A polar bear approaches our Tundra Buggy. Photo copyright Brad Fountain.
For a first-time visitor to Churchill there was so much to take in yet so little time to experience all it had to offer. You might think that a town with total population of less than 900 people would not have much to offer, but you would be terribly mistaken. Churchill’s rich history goes back over one thousand years, but is probably most remembered for the Hudson Bay Company’s involvement in the early 1700s and events after.
During my time in the town of Churchill, I not only began to learn and love the history of Churchill, but I also got to meet some of its historians who keep Churchill’s history alive. Several things struck me about these individuals. One was their unequivocal knowledge of the town. Yet just as impressive was their eagerness to share this knowledge with anyone interested in listening. There was also a sense of compassionate grace that I felt when I met anyone in town. The people are strong, passionate, and proud of their heritage and town, but also welcoming and kind to all who come to Churchill.

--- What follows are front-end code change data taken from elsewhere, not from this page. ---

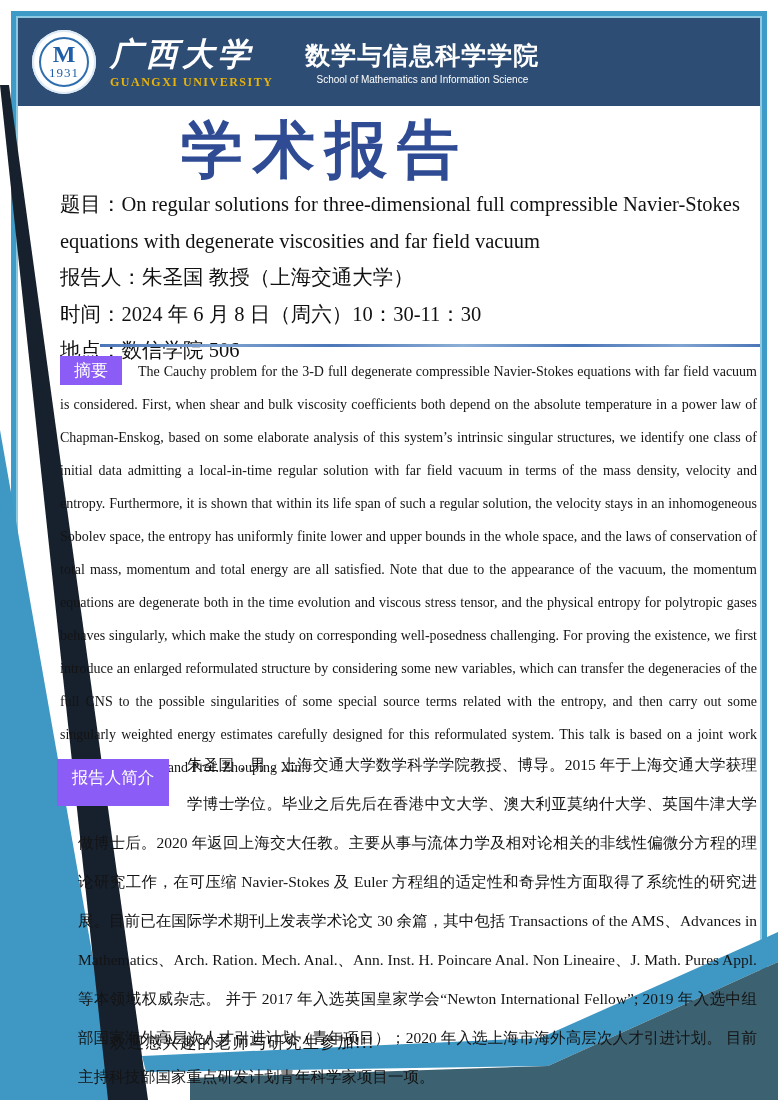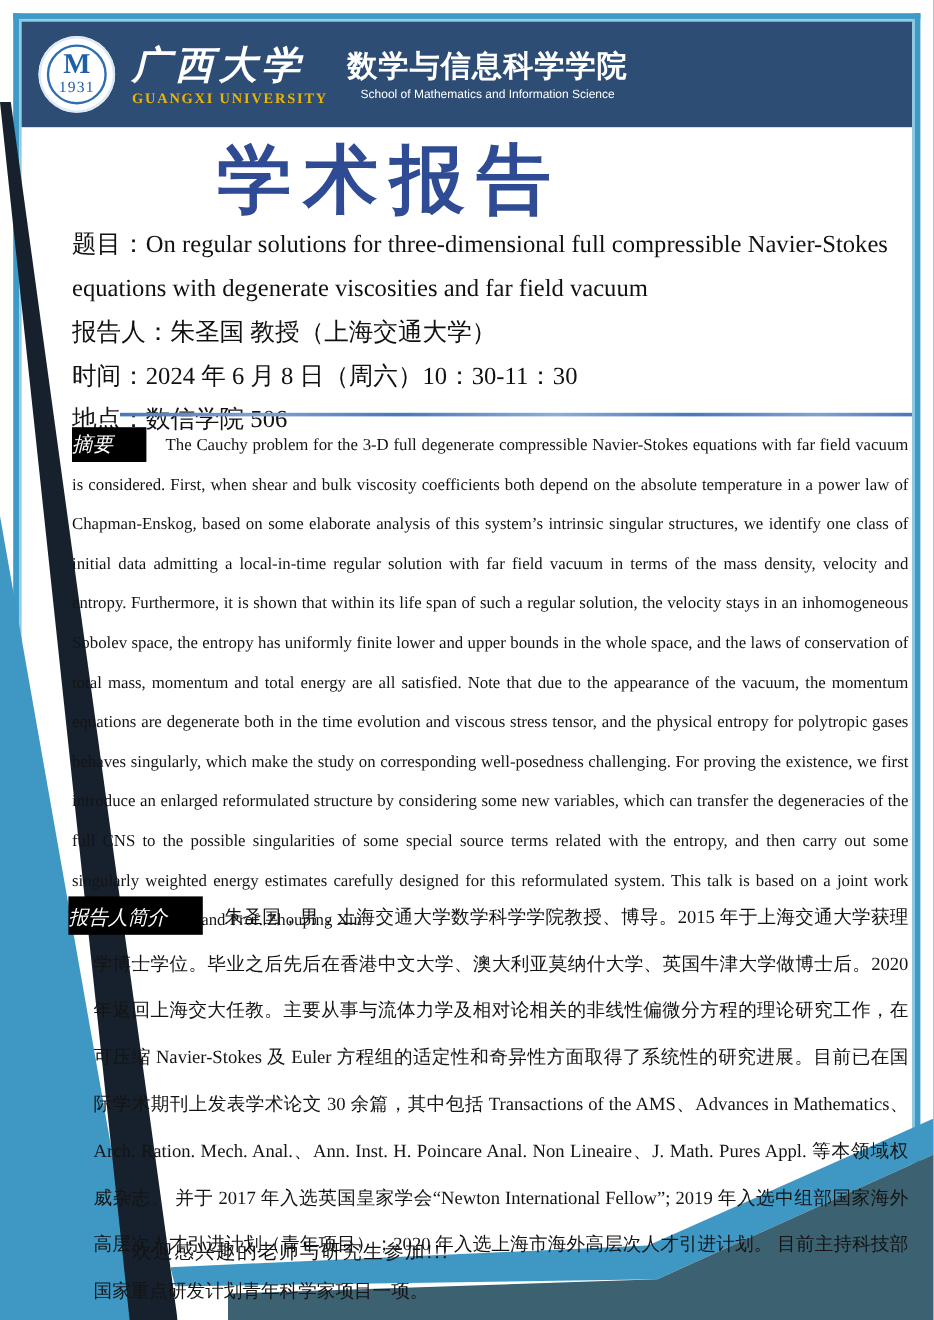--- a/index.html
+++ b/index.html
@@ -45,7 +45,7 @@
     color:#eab308;font-family:"Liberation Serif",serif;font-weight:bold;
     font-size:12px;letter-spacing:1.5px;margin-top:2px;
   }
-  .school-wrap{margin-left:16px;}
+  .school-wrap{margin-left:32px;}
   .school-zh{
     color:#ffffff;font-family:"Liberation Sans","DejaVu Sans",sans-serif;
     font-weight:bold;font-size:25px;letter-spacing:1px;line-height:30px;

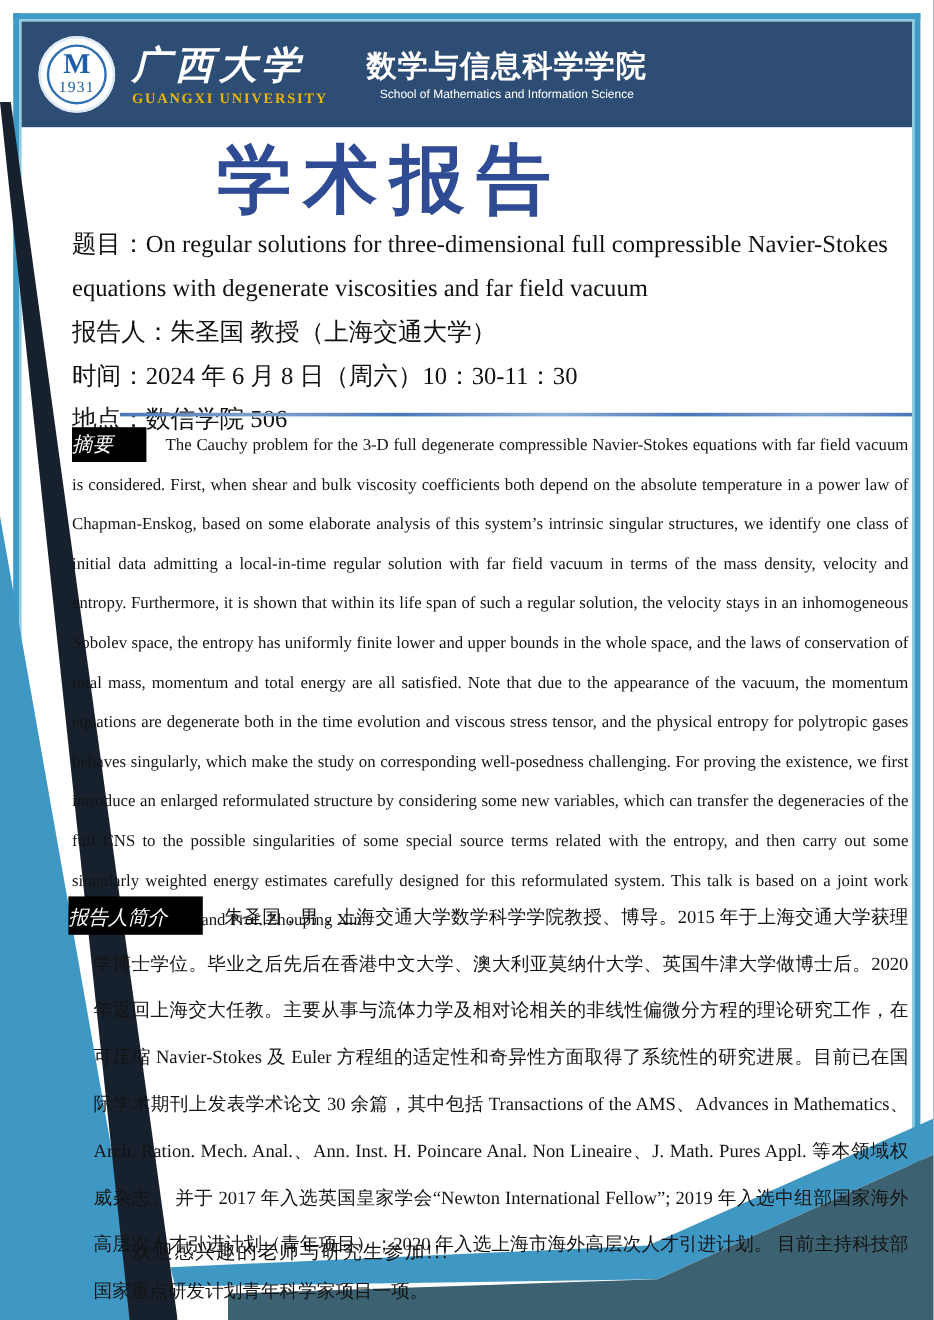--- a/index.html
+++ b/index.html
@@ -74,9 +74,8 @@
     background:linear-gradient(90deg,#4b76b8,#7fa3d0 18%,#4b76b8 35%,#8cafd6 55%,#4b76b8 72%,#7fa3d0 88%,#4b76b8);
   }
   .badge{
-    float:left;background:#000000;color:#ffffff;text-align:left;
+    float:left;background:#8b5cf6;color:#ffffff;text-align:center;
     font-family:"Liberation Sans","DejaVu Sans",sans-serif;
-    font-style:italic;
   }
   .abstract-para{
     left:60px;top:355px;width:697px;font-size:14px;line-height:33px;

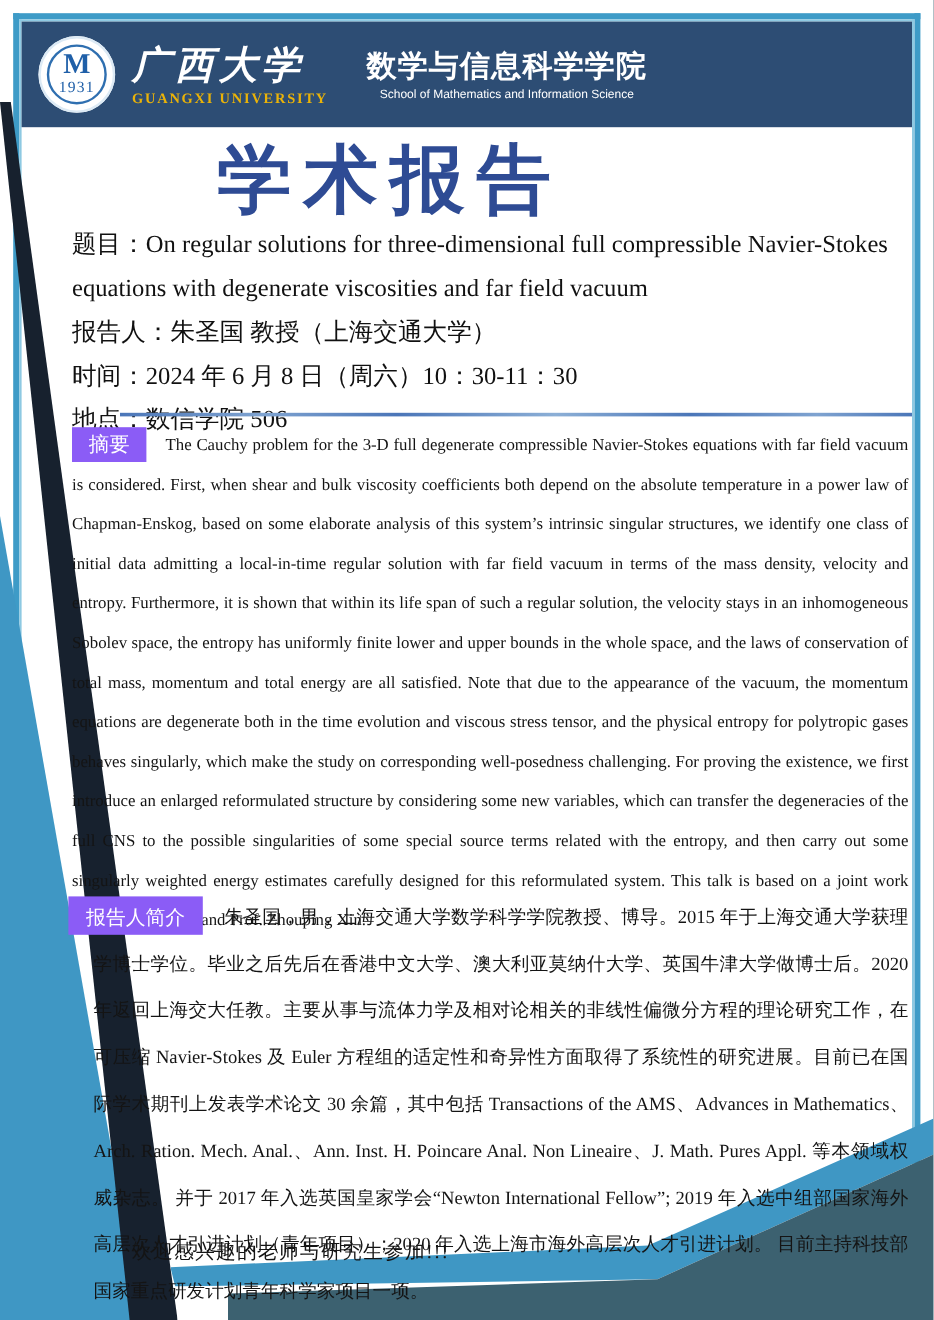--- a/index.html
+++ b/index.html
@@ -89,8 +89,8 @@
     text-align:justify;color:#141414;z-index:10;
   }
   .bio-badge{
-    width:112px;height:32px;line-height:36px;font-size:16.5px;
-    margin-left:-21px;margin-right:18px;margin-top:2px;
+    width:112px;height:47px;line-height:36px;font-size:16.5px;
+    margin-left:-21px;margin-right:18px;margin-top:14px;
   }
   .footer-line{
     left:110px;top:1032px;font-size:16.5px;color:#141414;z-index:10;letter-spacing:1px;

While I loved exploring Churchill, I also relished the time on the tundra with the amazing scientists and directors from PBI. Just like the folks in town, the folks from PBI have so much knowledge to share. Their breadth of understanding of not only the polar bears, but also the environment polar bears and so many other amazing animals call home, is remarkable. Also like the people of Churchill, the folks at PBI are willing and eager to share their knowledge with anyone who comes out to the tundra to witness its majesty.
My two days on the tundra are days I will never forget. From the first day’s polar bear sighting (and eventual shooing so she would not damage the buggy’s broadcast wiring) to the second day’s sightseeing and world-wide school broadcasts, every moment seemed to both freeze in time and flash by in an instant. Images of a polar bear resting his head peacefully on a mound of kelp, only occasionally opening his eyes to check on the world around him, are etched in my memory. The spectacle of watching a red fox leap to catch lemmings, and bury the small ones for later consumption, while eating the larger ones immediately, was simultaneously humorous and mystifying for both me and the PBI team. Finally, to have a beautiful polar bear find us and the cameras during a live broadcast was something that brought me incredible joy and excitement.
To know that we were not only educating viewers about polar bears, but allowing them to experience what might be their only opportunity to see a polar bear live in his natural habitat, left me feeling awestruck. Although the frozen tundra will give way to a spring thaw, these memories and experiences are forever frozen in my mind for the polar bears to venture across any time they please.